Un appel à un leadership chrétien renforcé
Sous la présidence d’Emile Daly Diouf, président du MAC 20, l’organisation a plaidé pour une implication plus massive des catholiques dans les instances politiques. « Malgré notre statut de minorité, nous devons ambitionner un engagement politique bien plus marqué », a-t-il déclaré. Le mouvement souligne l’absence de véritable leadership chrétien au sein des partis, malgré la présence de croyants dans ces structures. « Les chrétiens doivent accéder aux lieux où se prennent les décisions majeures, afin de faire entendre leur voix et peser sur les choix politiques », a-t-il insisté.
Le MAC 20 ne se contente pas de constater cette faiblesse : il se positionne comme un accompagnateur des autorités religieuses et des candidats chrétiens. « Notre rôle n’est pas de présenter des candidats, mais de les soutenir pour qu’ils accèdent à des positions de leadership », a précisé Emile Daly Diouf. Cette approche vise à renforcer la visibilité des chrétiens dans l’arène politique nationale, notamment en vue de l’élection présidentielle de 2019.
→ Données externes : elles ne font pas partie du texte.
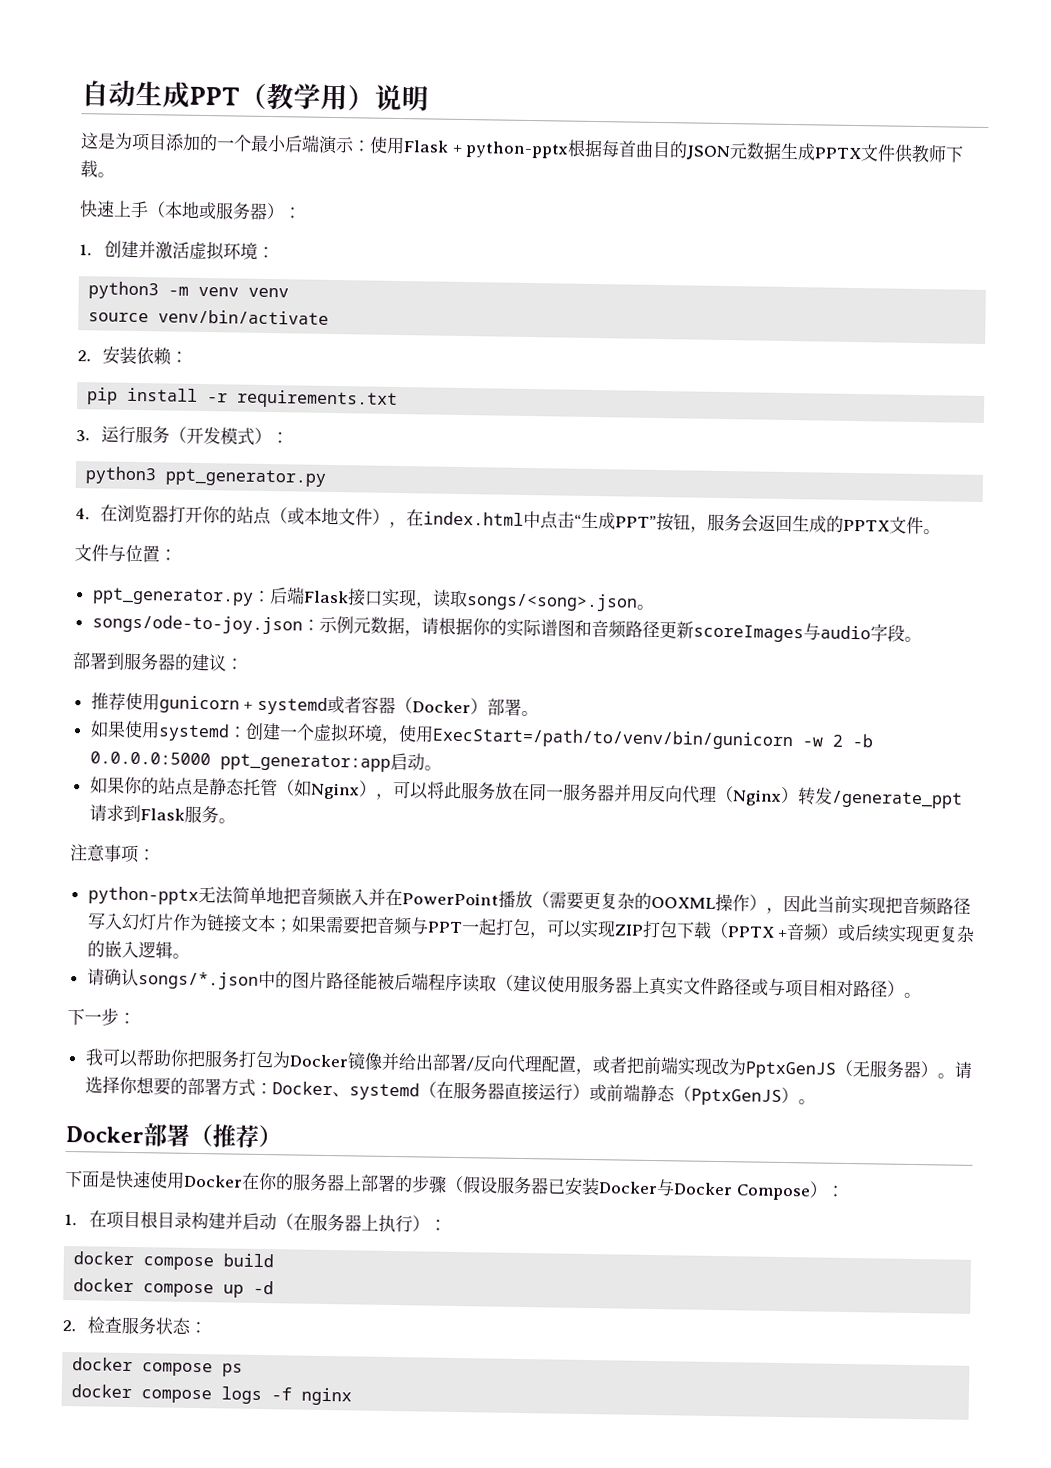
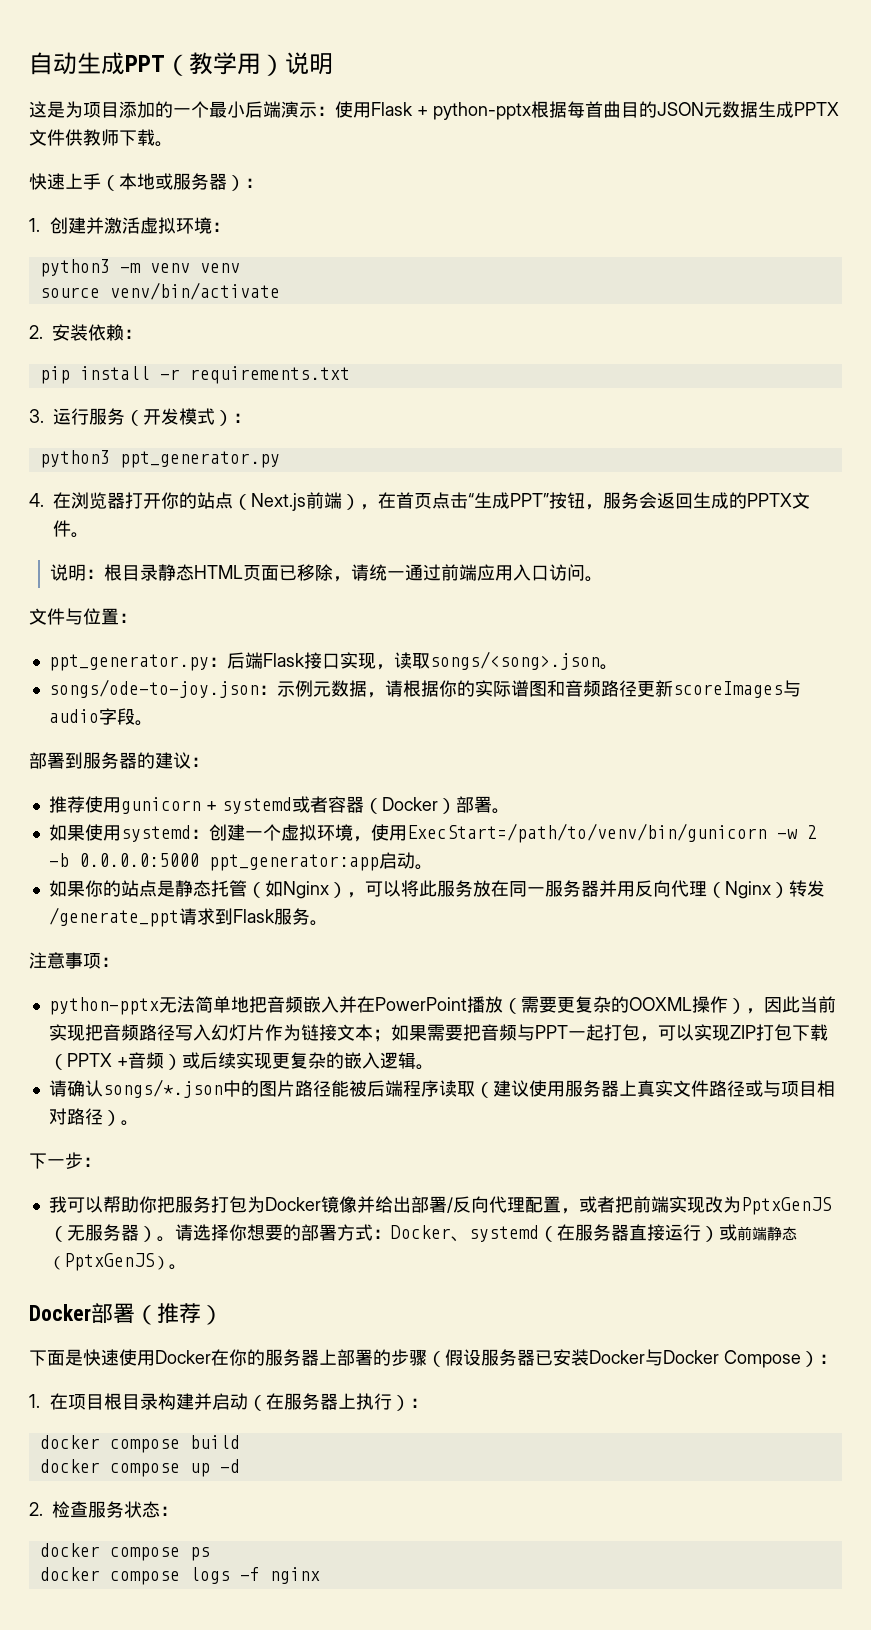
- 4.在浏览器打开你的站点（或本地文件），在index.html中点击“生成PPT”按钮，服务会返回生成的PPTX文件。
+ 4.在浏览器打开你的站点（Next.js前端），在首页点击“生成PPT”按钮，服务会返回生成的PPTX文件。
+ 说明：根目录静态HTML页面已移除，请统一通过前端应用入口访问。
Une représentation politique quasi inexistante
Hélène Tine, parlementaire chrétienne et figure engagée, a confirmé cette réalité en évoquant la faible représentation des chrétiens au Parlement. « Nous sommes des citoyens à part entière et devons participer activement à la gestion des affaires publiques », a-t-elle affirmé, rappelant l’appel des évêques à s’impliquer en politique. Elle a souligné que sur les 150 députés que compte l’Assemblée nationale, seuls trois sont chrétiens, dont une femme — elle-même. « Cette sous-représentation s’explique par leur relégation à des places non éligibles sur les listes nationales », a-t-elle analysé.
Hélène Tine a également insisté sur la nécessité de promouvoir la diversité au sein des partis politiques, un principe historique du Sénégal. « Les chrétiens, tout comme les autres composantes de la société, doivent être encouragés à briguer des responsabilités électives », a-t-elle conclu, rappelant que leur engagement reste essentiel pour préserver l’équilibre social et politique du pays.